The Protein Aid Scheme is the most cost-effective programme for reducing carbon emissions from the farm sector, according to Department of Agriculture figures released to the ICMSA.
The Department data also reveals that the Dairy Beef Welfare Scheme is nearly twice as cost-effective as the Organic Farming Scheme in terms of abating emissions and almost six times more cost-effective than the Suckler Carbon Efficiency Programme.
The figures indicate that the Protein Aid Scheme will abate 150,000t between 2023 and 2027 at a cost of €35m. This equates to a cost of €233/t of CO2.
The cost per tonne of CO2 abated by the Dairy Beef Welfare Scheme was €417, while the corresponding figure for the Organic Farming Scheme was €753/t.
The Suckler Carbon Efficiency Programme was the least cost effective of the various schemes listed in terms of carbon abatement, with a figure of €2,600/t.
The eco-scheme element of farmers’ direct payments also scored poorly in terms of cost effectiveness for CO2 abatement, at €2,281/t.
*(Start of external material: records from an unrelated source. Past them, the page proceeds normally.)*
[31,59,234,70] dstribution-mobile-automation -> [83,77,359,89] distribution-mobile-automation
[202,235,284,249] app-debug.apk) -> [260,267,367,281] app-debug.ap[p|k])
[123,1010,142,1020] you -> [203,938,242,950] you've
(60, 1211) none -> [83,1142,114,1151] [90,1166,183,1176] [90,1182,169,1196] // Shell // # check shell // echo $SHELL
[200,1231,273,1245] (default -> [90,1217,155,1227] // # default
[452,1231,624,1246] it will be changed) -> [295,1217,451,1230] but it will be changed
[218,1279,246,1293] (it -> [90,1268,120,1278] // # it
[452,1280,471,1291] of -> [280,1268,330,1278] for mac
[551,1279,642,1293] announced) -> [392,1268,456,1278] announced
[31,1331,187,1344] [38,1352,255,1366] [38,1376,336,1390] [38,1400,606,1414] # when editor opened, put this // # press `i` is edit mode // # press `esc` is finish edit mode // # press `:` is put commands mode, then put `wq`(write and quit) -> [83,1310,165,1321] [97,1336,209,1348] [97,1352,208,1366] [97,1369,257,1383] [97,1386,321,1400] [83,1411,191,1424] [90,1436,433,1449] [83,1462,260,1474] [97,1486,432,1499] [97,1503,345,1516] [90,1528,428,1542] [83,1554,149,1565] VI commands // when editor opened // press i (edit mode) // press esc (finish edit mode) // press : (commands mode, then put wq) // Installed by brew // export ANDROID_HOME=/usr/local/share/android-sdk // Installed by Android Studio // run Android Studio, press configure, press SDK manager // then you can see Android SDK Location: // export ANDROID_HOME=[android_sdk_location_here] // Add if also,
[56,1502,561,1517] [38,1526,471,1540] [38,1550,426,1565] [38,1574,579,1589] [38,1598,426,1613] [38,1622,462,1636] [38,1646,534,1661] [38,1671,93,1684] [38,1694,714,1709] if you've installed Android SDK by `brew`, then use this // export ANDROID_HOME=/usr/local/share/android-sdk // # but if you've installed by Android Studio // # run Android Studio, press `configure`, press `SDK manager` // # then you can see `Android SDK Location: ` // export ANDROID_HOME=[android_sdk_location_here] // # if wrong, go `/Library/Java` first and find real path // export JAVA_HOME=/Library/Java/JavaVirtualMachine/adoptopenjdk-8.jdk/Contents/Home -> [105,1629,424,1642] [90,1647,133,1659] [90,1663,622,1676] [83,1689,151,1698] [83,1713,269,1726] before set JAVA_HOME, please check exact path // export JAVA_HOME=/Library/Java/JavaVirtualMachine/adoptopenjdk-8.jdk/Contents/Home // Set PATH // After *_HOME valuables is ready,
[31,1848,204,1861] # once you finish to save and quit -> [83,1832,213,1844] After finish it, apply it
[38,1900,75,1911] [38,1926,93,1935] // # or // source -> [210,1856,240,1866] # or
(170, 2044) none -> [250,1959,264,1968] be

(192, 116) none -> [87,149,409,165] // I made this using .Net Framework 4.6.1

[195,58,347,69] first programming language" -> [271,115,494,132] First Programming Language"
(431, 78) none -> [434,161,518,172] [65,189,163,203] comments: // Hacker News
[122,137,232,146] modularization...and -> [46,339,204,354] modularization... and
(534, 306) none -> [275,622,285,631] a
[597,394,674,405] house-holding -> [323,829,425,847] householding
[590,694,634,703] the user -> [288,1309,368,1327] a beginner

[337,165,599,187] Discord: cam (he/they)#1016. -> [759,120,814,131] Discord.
ICMSA president Pat McCormack said the Department figures proved that the “demonstrably underfunded” Dairy Beef Welfare Scheme had real potential to reduce emissions proportionate to overall spending.
“The Department has released the abatement potential of the six relevant schemes, as expressed in metric tonnes of carbon set against the Department’s funding of each scheme. It was notable that they didn’t calculate the cost of each abated metric tonne of carbon under each scheme heading – but ICMSA did and the results are extremely interesting,” McCormack explained.
“The figures should – you’d hope – clinch the arguments that we in ICMSA have been making for nearly three years – a reasonably funded dairy calf-to-beef scheme is demonstrably the cheapest way to get meaningful emissions abatement on a cost-per-tonne basis,” he added.
“There’s a real income option there for farmers and it’s proven to be by far the best option for abating emissions on a euro-per-tonne basis,” the ICMSA leader said.